One-sided n-suspended categories

TL;DR

This paper introduces the concept of one-sided n-suspended categories, generalizing existing n-angled and n-exact categories, and provides methods to construct n-angulated quotient categories within this framework.

Contribution

It generalizes previous concepts by defining one-sided n-suspended categories and offers a framework to derive n-angulated categories and quotient constructions.

Findings

Introduces one-sided n-suspended categories as a unifying framework.

Provides a method to pass from n-suspended to n-angulated categories.

Constructs n-angulated quotient categories from Frobenius n-prile categories.

Abstract

Let $n$ be an integer greater or equal than $3$. We give a simultaneous generalization of $(n-2)$-exact categories and $n$-angulated categories, and we call it one-sided $n$-suspended categories.
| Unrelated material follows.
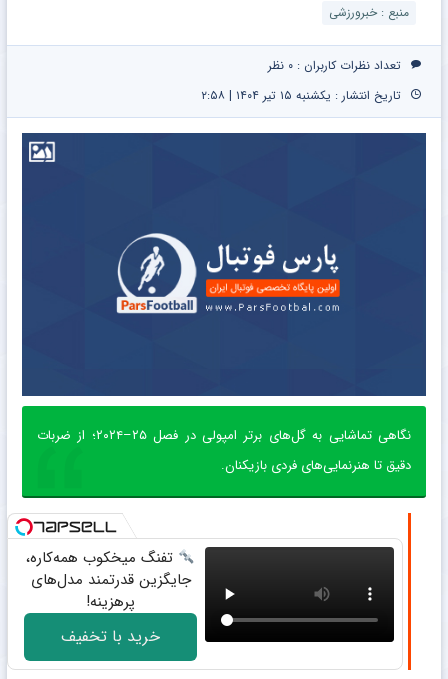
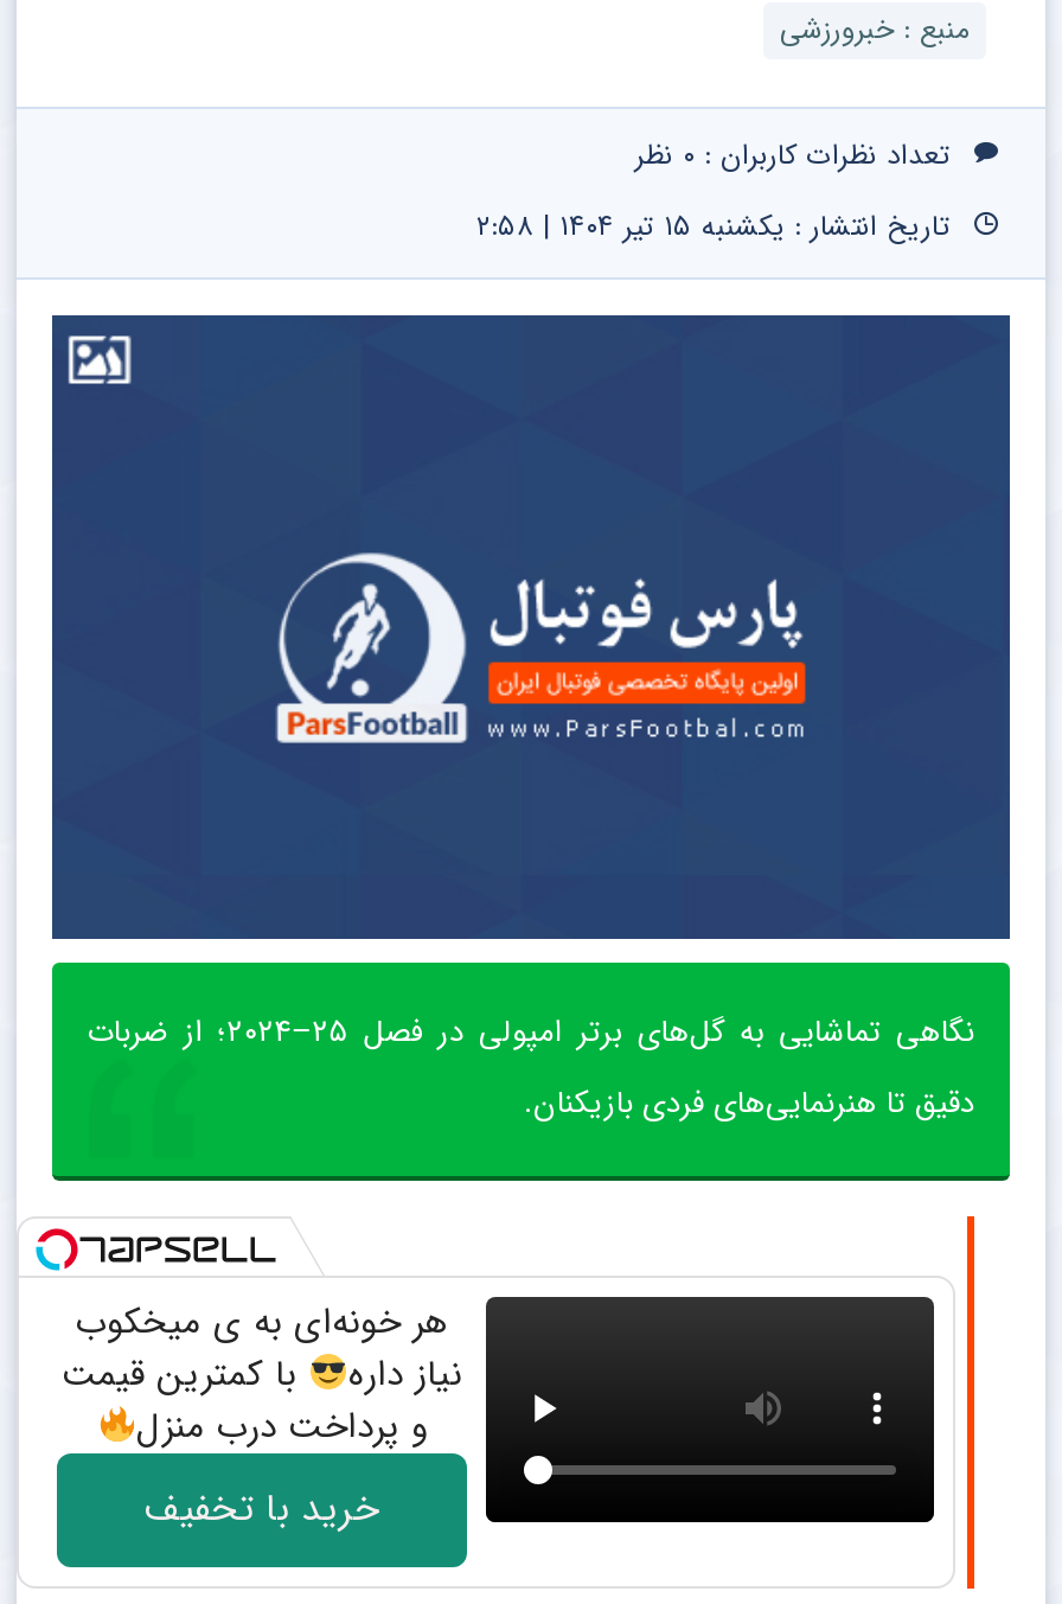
[26,546,190,614] تفنگ میخکوب همه‌کاره، | جایگزین قدرتمند مدل‌های | پرهزینه! -> [62,1296,462,1457] هر خونه‌ای به ی میخکوب | نیاز داره | با کمترین قیمت | و پرداخت درب منزل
One-sided $n$-angulated categories are also examples of one-sided $n$-suspended categories. We provide a general framework for passing from one-sided $n$-suspended categories to one-sided $n$-angulated categories. Besides, we give a method to construct $n$-angulated quotient categories from Frobenius $n$-prile categories. These results generalize their works by Jasso for $n$-exact categories, Lin for $(n+2)$-angulated categories and Li for one-sided suspended categories.